Dem in einer Steuerberatungs-GmbH angestellten Steuerberater war von der Bürokraft die Akte rechtzeitig zur Revisionseinlegung vorgelegt worden. In dem auf dem Begleitschreiben des FG angebrachten Fristenstempel war lediglich die Revisionsfrist, nicht auch die Revisionsbegründungsfrist eingetragen.

Der Steuerberater legte rechtzeitig Revision ein und verfügte auf dem FG-Begleitschreiben die Löschung der Frist. Dabei übersah er, dass aus dem Stempel die Notierung der Revisionsbegründungsfrist nicht hervorging. Da diese nicht notiert war, wurde die Akte nicht rechtzeitig gezogen und die Revisionsbegründungsfrist versäumt.

 

Entscheidung

Der BFH lehnte Wiedereinsetzung in den vorigen Stand ab.

Die Prozessbevollmächtigte (die Steuerberatungs-GmbH) müsse sich das Verschulden des angestellten Steuerberaters zurechnen lassen. Ein angestellter, verantwortlich tätiger Berufsträger, der nicht nur unselbstständige Hilfs- oder Bürotätigkeiten ausübe, sei einem Bevollmächtigten des Klägers gleichgestellt mit der Folge der Zurechnung von dessen Verschulden gem. § 85 Abs. 2 ZPO i.V.m. § 155 FGO).

Anhaltspunkte dafür, dass der Angestellte lediglich unselbstständige Hilfstätigkeiten ausgeübt habe, lägen nicht vor. Denn er habe zusammen mit dem geschäftsführenden Steuerberater der Beratungs-GmbH im FG-Verfahren gearbeitet und auch die Klageschrift allein unterschrieben. Außerdem sei er offenbar befugt gewesen, die Löschung der Revisionsfrist zu verfügen.

 

Hinweis

Nach § 85 Abs. 2 ZPO i.V.m. § 155 FGO muss sich der Kläger das Verschulden seiner Prozessbevollmächtigten zurechnen lassen. Der Prozessbevollmächtigte kann sich allerdings exculpieren, wenn es sich um Aufgaben handelt, die er selbst nicht hätte wahrnehmen müssen.

Mechanische Tätigkeiten untergeordneter Art darf der Prozessbevollmächtigte einer zuverlässigen Bürokraft überlassen.

Dazu gehört die Berechnung einfacher Fristen, die Eintragung in das Fristenkontrollbuch und die weitere Fristenkontrolle sowie die Löschung auf der Grundlage einer Eintragung im Postausgangsbuch.

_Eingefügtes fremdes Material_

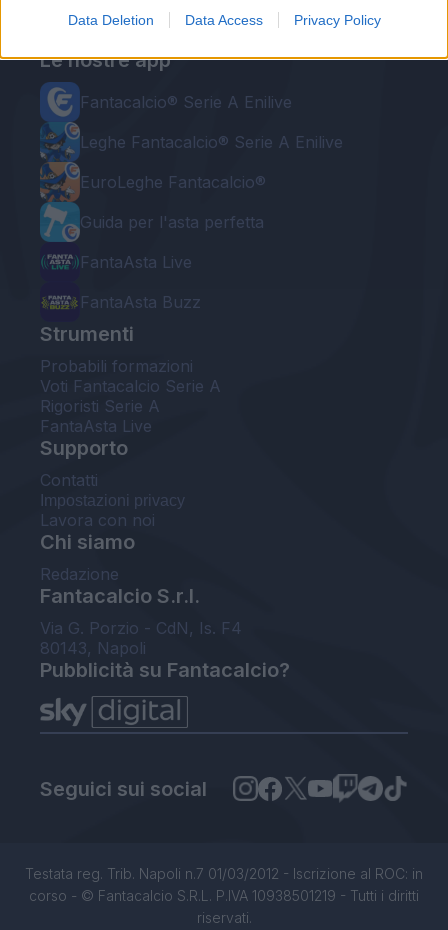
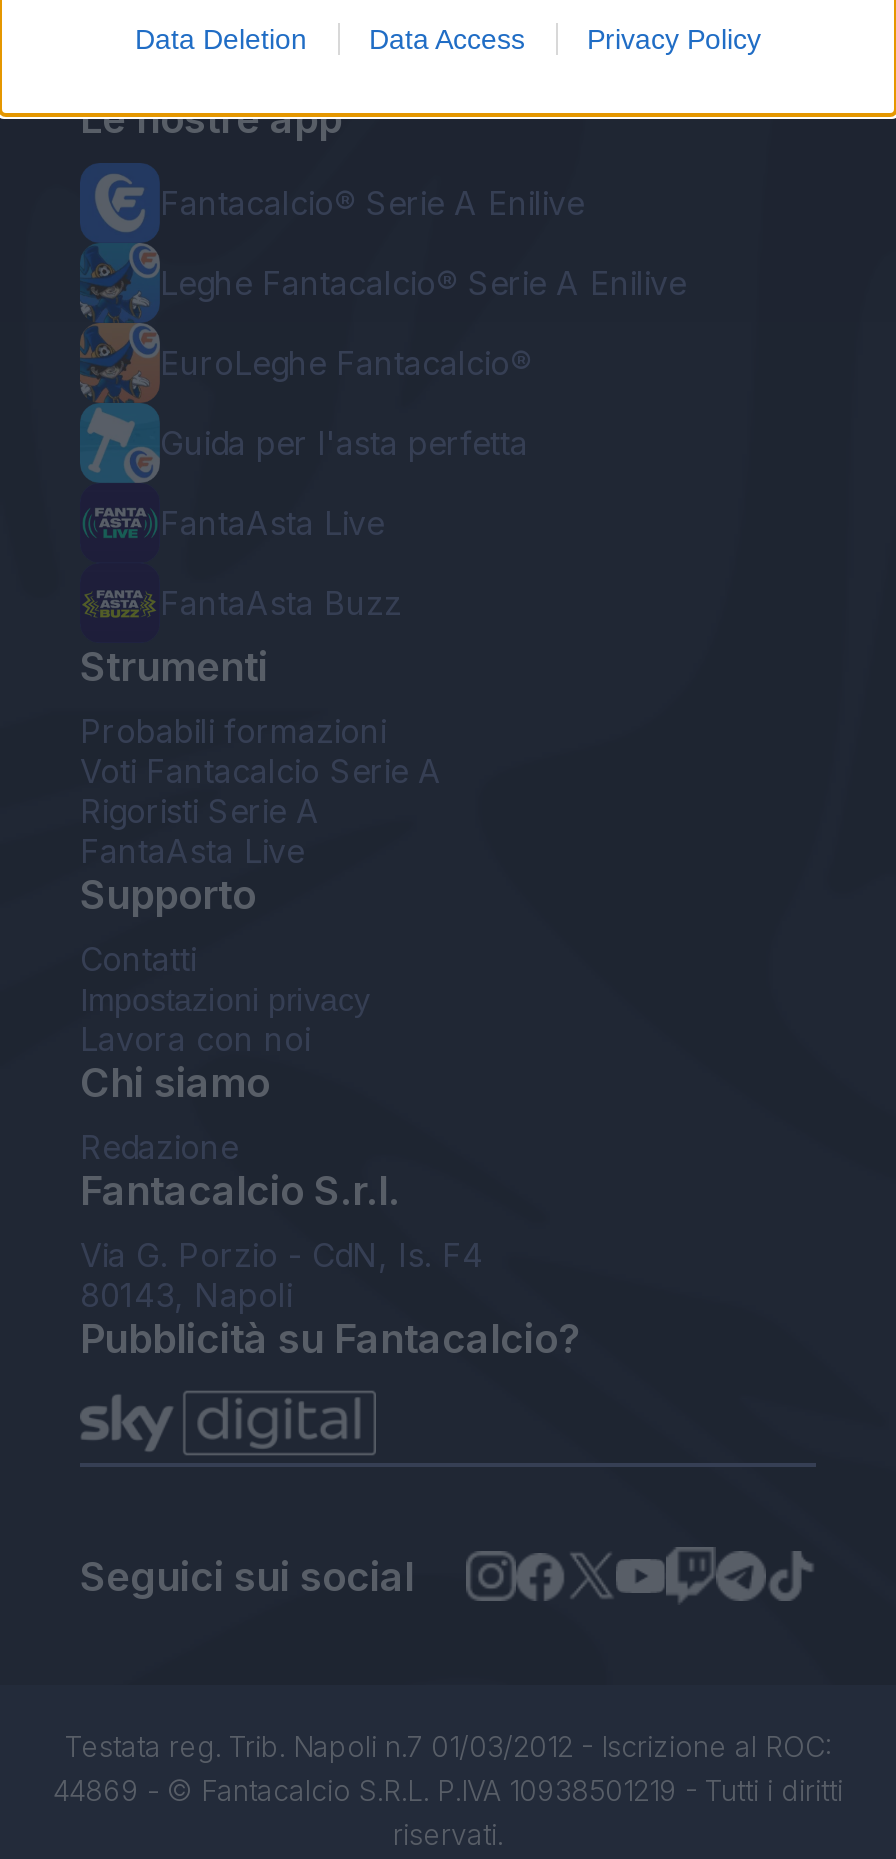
- Testata reg. Trib. Napoli n.7 01/03/2012 - Iscrizione al ROC: in
- corso - © Fantacalcio S.R.L. P.IVA 10938501219 - Tutti i diritti
+ Testata reg. Trib. Napoli n.7 01/03/2012 - Iscrizione al ROC:
+ 44869 - © Fantacalcio S.R.L. P.IVA 10938501219 - Tutti i diritti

Unterlaufen dem sorgfältig ausgewählten und regelmäßig belehrten und überwachten Personal Fehler, die zu einer Fristversäumnis führen, ist Wiedereinsetzung zu gewähren, sofern nicht ein Organisationsmangel vorliegt, der für die Fristversäumung ursächlich ist.

Ist in der Praxis des Prozessbevollmächtigten ein Mitarbeiter (Rechtsanwalt, Steuerberater, Assessor) tätig und ist er mit der selbstständigen und eigenverantwortlichen Bearbeitung von Sachen betraut, muss sich der Prozessbevollmächtigte und damit der Mandant dessen Verschulden bei einer Fristversäumung zurechnen lassen.

Das Verschulden einer Hilfskraft ist nur dann nicht zuzurechnen, wenn sie lediglich mit unselbstständigen Hilfstätigkeiten beauftragt ist. Das kann grundsätzlich auch bei einem Steuerberater gegeben sein. Entscheidend ist, welche Aufgaben der Angestellte in Kenntnis des Prozessbevollmächtigten tatsächlich in der Kanzlei wahrnimmt.